# TASK PROMPT:
Below are entries; repeat exactly, and nothing else, the lines from the one holding "border-bottom: 1px solid" through the one holding "flex; align-items: center;", inclusive. Leave the pictures out.

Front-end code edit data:
_ _ _ _ _ _ _
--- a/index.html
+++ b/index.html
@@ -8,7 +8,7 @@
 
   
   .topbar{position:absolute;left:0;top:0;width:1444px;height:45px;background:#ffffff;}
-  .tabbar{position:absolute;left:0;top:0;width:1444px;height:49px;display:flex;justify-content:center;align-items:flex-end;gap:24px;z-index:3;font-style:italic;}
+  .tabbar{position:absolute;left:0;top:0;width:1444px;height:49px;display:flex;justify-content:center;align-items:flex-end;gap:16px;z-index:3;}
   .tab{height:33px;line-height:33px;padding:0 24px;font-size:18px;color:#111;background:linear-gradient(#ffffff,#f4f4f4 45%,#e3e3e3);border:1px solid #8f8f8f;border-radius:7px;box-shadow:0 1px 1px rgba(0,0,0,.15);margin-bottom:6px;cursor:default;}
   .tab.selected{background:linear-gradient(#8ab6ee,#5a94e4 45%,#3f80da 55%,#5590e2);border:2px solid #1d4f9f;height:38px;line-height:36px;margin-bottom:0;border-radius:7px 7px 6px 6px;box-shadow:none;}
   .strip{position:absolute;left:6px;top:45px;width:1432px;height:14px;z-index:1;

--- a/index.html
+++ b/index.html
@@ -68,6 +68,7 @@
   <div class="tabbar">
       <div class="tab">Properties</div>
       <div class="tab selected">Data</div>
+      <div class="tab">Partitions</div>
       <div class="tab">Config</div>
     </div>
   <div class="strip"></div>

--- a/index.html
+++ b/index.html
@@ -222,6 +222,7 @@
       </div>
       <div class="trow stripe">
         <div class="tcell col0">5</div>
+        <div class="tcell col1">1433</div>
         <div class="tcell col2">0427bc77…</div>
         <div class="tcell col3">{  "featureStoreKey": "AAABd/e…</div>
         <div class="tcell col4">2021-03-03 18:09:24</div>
_ _ _ _ _ _ _
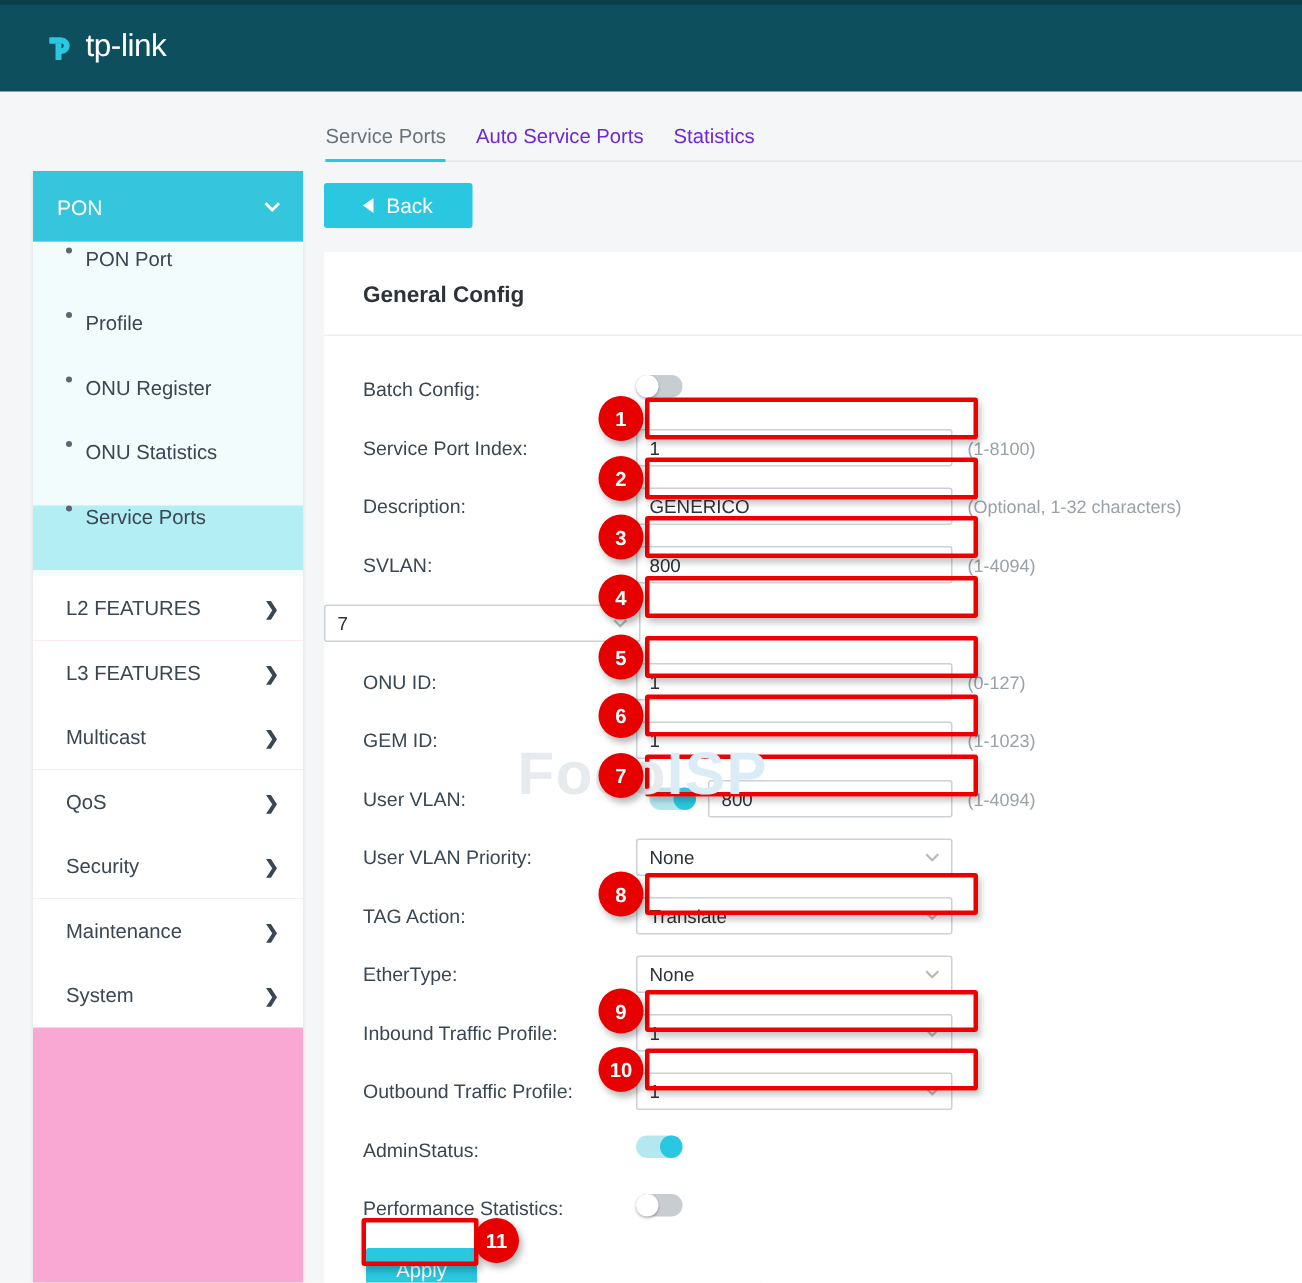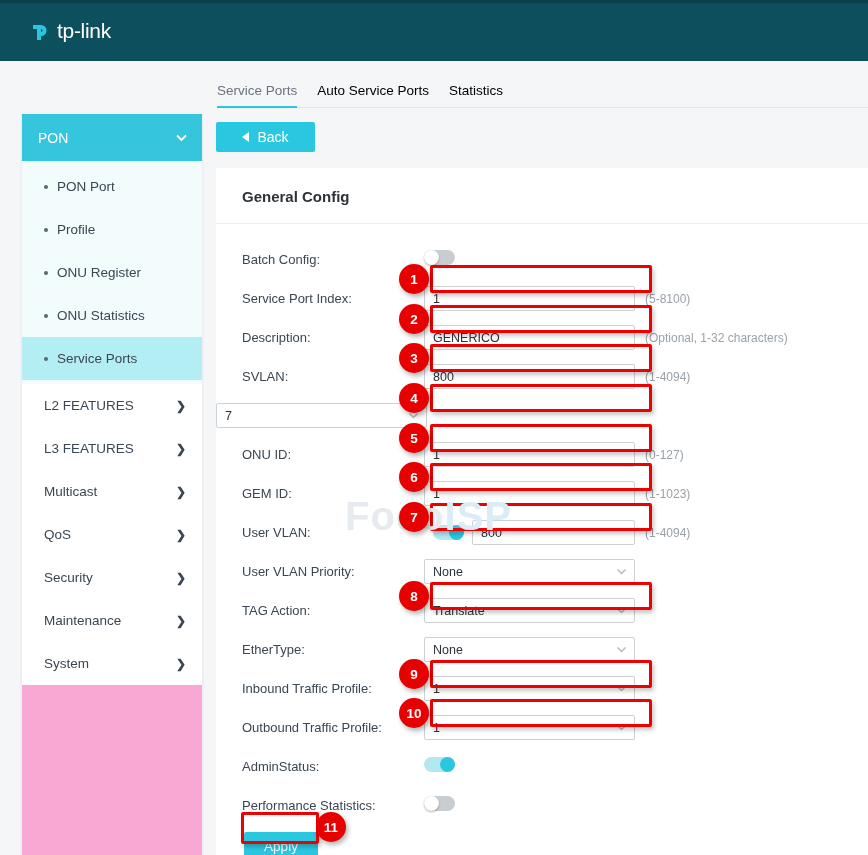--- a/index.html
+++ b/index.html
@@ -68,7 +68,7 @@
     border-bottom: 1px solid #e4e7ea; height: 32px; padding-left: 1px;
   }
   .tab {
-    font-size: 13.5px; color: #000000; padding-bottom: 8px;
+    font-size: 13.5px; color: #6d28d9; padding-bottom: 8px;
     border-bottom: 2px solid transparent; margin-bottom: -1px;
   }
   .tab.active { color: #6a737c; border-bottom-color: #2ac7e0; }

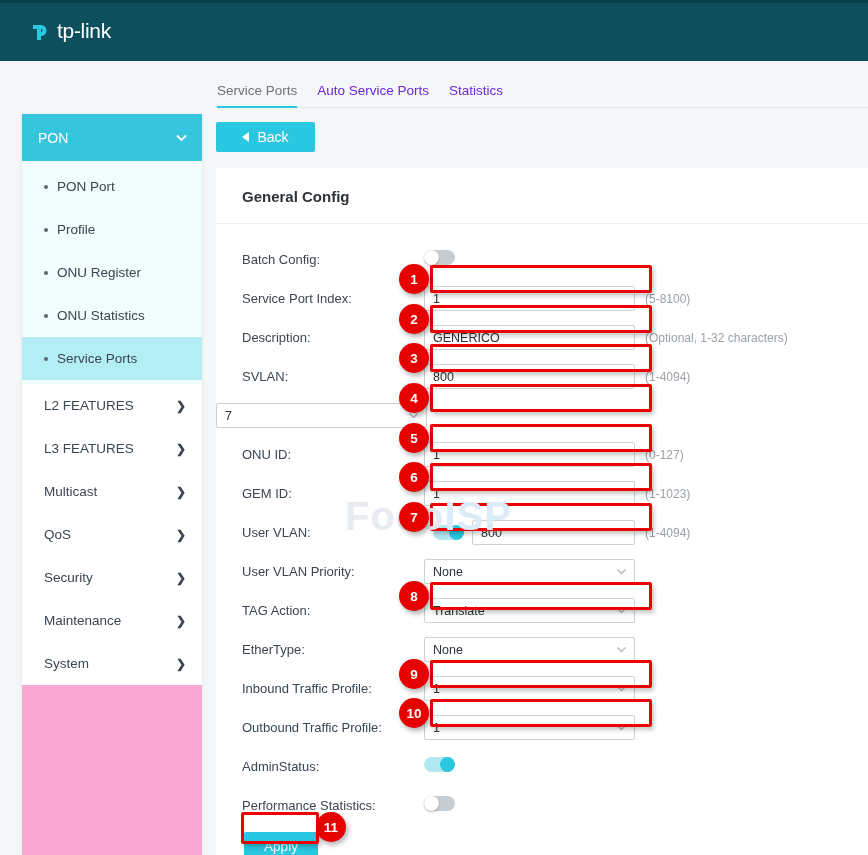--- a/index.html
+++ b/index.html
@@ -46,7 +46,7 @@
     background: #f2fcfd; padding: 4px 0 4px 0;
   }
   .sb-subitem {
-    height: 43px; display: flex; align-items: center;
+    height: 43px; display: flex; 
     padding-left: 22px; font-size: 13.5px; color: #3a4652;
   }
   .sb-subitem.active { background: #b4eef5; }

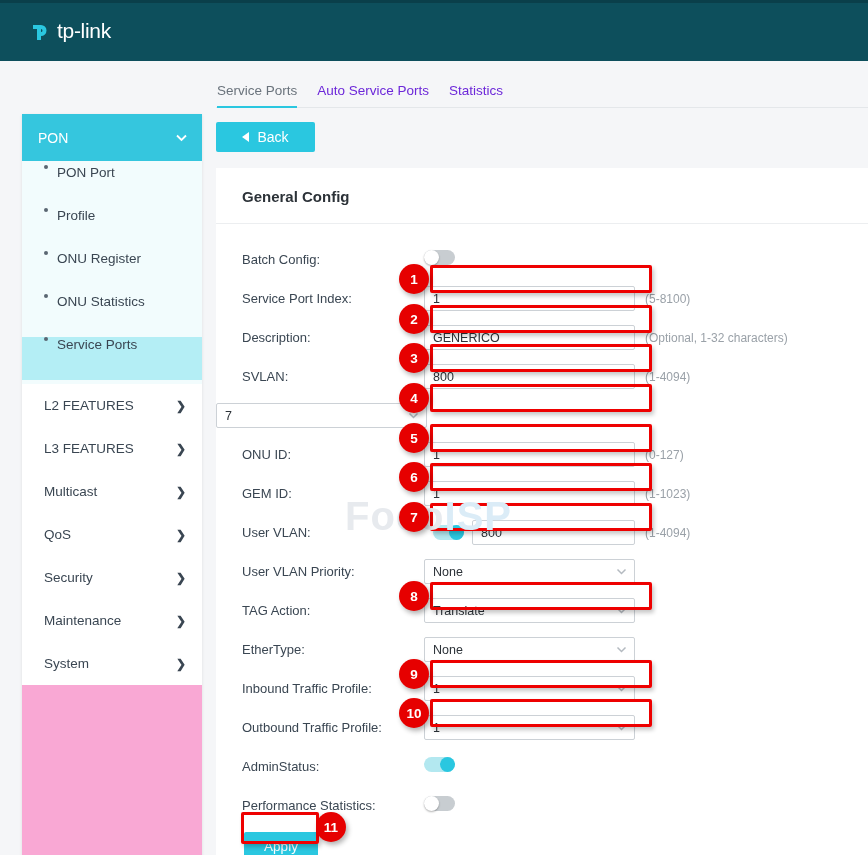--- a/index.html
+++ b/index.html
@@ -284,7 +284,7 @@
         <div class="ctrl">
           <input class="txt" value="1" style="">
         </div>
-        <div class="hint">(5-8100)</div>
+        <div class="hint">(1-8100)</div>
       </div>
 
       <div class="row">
_ _ _ _ _ _ _
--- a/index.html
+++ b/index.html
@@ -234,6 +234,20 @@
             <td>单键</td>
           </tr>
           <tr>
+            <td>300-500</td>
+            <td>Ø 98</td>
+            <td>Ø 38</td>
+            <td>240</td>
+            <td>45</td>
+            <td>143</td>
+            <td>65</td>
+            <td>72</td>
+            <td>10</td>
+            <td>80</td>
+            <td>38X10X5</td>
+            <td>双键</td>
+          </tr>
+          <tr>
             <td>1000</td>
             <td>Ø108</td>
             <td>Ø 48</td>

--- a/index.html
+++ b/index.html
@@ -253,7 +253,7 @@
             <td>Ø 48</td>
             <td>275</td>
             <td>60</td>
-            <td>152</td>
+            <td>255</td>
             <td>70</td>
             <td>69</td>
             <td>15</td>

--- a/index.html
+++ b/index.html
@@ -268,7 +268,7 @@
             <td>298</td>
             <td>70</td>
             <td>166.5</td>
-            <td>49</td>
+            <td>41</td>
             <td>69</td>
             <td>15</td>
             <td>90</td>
_ _ _ _ _ _ _
# EXPECTED ANSWER:
     border-bottom: 1px solid #e4e7ea; height: 32px; padding-left: 1px;
   }
   .tab {
-    font-size: 13.5px; color: #000000; padding-bottom: 8px;
+    font-size: 13.5px; color: #6d28d9; padding-bottom: 8px;
     border-bottom: 2px solid transparent; margin-bottom: -1px;
   }
   .tab.active { color: #6a737c; border-bottom-color: #2ac7e0; }

--- a/index.html
+++ b/index.html
@@ -46,7 +46,7 @@
     background: #f2fcfd; padding: 4px 0 4px 0;
   }
   .sb-subitem {
-    height: 43px; display: flex; align-items: center;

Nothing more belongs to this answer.